Here is a snip of what the API returns from the /devices/views/phydot11_accesspoints/devices.json endpoint:

{
    "kismet.device.base.macaddr": "AA:BB:CC:0F:47:D5",
    "dot11.device": {
        "dot11.device.last_bssid": "AA:BB:CC:0F:47:D5",
        "dot11.device.responded_ssid_map": [
            {
                "dot11.advertisedssid.wps_device_name": "Xfinity Wireless Gateway",
            }
        ],
        "dot11.device.last_beacon_timestamp": 1727982007,
        "dot11.device.last_probed_ssid_record": {
            "dot11.probedssid.last_time": 1727981980,
            "dot11.probedssid.ssid": "MYSSID",
        },
        "dot11.device.num_associated_clients": 51,
        "dot11.device.advertised_ssid_map": [
            {
                "dot11.advertisedssid.ssidlen": 7,
                "dot11.advertisedssid.maxrate": 144.400000,
            }
        ],
        "dot11.device.client_disconnects": 1,
    },
    "kismet.device.base.manuf": "Vantiva USA LLC",
}

This works (example):

{"fields":["dot11.device/dot11.device.last_probed_ssid_record/dot11.probedssid.ssid"]}

This does not work (example):

{"fields":["dot11.device/dot11.device.responded_ssid_map/dot11.advertisedssid.wps_device_name"]}

HTTP response is 200 but the API returns keys that have a 0 value.
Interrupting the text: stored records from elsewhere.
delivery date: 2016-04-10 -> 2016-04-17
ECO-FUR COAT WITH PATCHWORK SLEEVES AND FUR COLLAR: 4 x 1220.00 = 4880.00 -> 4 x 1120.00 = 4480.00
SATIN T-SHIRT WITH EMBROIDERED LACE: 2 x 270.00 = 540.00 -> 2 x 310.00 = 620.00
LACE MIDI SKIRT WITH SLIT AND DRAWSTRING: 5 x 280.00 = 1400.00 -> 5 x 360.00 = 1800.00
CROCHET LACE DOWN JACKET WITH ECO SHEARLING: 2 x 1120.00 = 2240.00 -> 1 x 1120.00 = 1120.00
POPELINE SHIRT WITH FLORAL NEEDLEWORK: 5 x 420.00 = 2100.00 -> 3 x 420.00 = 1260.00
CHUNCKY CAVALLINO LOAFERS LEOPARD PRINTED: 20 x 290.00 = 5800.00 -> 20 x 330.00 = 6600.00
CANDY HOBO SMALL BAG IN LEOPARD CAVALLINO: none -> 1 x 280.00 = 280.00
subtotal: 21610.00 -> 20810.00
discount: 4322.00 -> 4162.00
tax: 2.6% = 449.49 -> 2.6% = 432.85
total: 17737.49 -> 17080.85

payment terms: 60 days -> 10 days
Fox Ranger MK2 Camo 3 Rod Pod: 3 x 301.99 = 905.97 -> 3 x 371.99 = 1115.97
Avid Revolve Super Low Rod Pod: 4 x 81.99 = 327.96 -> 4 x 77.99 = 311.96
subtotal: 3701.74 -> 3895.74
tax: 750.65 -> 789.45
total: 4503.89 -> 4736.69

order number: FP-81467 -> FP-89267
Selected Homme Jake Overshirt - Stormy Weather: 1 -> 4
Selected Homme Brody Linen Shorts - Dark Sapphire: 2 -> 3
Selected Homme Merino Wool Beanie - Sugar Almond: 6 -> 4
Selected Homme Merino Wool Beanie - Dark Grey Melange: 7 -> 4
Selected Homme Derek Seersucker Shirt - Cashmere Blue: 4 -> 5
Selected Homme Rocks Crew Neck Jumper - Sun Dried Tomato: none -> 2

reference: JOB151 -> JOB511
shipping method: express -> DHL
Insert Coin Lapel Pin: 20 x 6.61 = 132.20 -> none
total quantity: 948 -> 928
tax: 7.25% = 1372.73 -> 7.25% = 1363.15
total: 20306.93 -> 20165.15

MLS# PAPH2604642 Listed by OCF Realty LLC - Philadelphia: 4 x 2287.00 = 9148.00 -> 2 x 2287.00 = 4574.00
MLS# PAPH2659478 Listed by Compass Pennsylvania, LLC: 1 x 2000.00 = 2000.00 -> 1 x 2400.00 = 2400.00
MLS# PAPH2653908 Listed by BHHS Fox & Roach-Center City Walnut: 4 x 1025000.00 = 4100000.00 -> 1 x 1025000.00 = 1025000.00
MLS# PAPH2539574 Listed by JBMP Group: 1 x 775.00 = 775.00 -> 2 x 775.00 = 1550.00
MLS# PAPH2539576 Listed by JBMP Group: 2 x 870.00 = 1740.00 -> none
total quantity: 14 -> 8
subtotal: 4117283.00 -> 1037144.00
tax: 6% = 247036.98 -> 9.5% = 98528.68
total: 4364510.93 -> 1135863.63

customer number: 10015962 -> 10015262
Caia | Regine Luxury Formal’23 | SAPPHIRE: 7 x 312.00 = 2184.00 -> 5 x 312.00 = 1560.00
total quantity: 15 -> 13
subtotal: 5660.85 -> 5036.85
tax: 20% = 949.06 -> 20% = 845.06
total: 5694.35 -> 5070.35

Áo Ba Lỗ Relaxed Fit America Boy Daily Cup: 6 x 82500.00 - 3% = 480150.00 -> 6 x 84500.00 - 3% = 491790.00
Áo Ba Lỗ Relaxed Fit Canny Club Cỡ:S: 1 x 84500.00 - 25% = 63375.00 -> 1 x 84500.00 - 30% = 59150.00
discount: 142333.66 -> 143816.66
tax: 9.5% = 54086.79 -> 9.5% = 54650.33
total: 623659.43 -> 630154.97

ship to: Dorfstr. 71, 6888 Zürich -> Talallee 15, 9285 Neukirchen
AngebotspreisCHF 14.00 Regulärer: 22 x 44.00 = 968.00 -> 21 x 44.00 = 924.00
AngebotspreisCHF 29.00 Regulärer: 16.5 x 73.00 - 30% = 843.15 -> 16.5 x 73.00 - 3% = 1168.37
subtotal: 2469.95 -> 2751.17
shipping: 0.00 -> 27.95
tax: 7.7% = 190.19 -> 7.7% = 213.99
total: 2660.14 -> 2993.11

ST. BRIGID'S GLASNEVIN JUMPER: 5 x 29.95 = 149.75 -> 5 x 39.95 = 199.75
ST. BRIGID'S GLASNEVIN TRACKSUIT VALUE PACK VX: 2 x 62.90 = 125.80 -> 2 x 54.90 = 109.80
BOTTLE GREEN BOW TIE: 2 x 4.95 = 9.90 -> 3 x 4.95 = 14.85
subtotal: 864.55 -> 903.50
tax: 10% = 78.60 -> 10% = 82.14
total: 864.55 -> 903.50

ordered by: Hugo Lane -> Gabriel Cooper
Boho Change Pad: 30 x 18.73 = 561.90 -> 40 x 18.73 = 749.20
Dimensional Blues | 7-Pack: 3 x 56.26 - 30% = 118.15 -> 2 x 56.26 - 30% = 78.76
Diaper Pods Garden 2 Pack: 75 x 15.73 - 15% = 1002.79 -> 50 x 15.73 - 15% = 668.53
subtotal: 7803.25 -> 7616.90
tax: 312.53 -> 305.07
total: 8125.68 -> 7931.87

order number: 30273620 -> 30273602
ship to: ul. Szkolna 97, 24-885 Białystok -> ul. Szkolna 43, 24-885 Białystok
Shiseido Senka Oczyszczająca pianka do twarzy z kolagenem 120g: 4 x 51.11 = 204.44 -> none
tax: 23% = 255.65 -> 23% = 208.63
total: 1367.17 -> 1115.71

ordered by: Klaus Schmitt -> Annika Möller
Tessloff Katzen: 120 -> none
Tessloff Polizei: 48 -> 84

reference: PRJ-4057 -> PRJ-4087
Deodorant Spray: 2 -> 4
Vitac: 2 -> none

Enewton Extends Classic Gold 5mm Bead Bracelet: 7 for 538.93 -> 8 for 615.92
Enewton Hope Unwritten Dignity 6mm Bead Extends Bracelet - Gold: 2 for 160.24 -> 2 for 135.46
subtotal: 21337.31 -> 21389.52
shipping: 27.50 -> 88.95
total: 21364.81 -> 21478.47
You are trying to drill down into dot11.device/dot11.device.responded_ssid_map/dot11.advertisedssid.wps_device_name and Kismet does not appear to support doing that (I have spent hours trying).
Speaking in python: Notice that the key (dot11.device.responded_ssid_map contains a list which has a single dictionary entry whereas dot11.device.last_probed_ssid_record has another dictionary as its value (not a list).)

Having tried and tried it seems you have to return dot11.device/dot11.device.responded_ssid_map ({"fields":["dot11.device/dot11.device.responded_ssid_map"]}) and parse it in your app to get to dot11.advertisedssid.wps_device_name.

Kismet's docs do not seem to address this.

All of this is no help to you, just validation that you do not appear to be doing anything wrong. With a little luck, the post after this one will be someone swooping in to dunk on me and say, "No, you just need to do this...".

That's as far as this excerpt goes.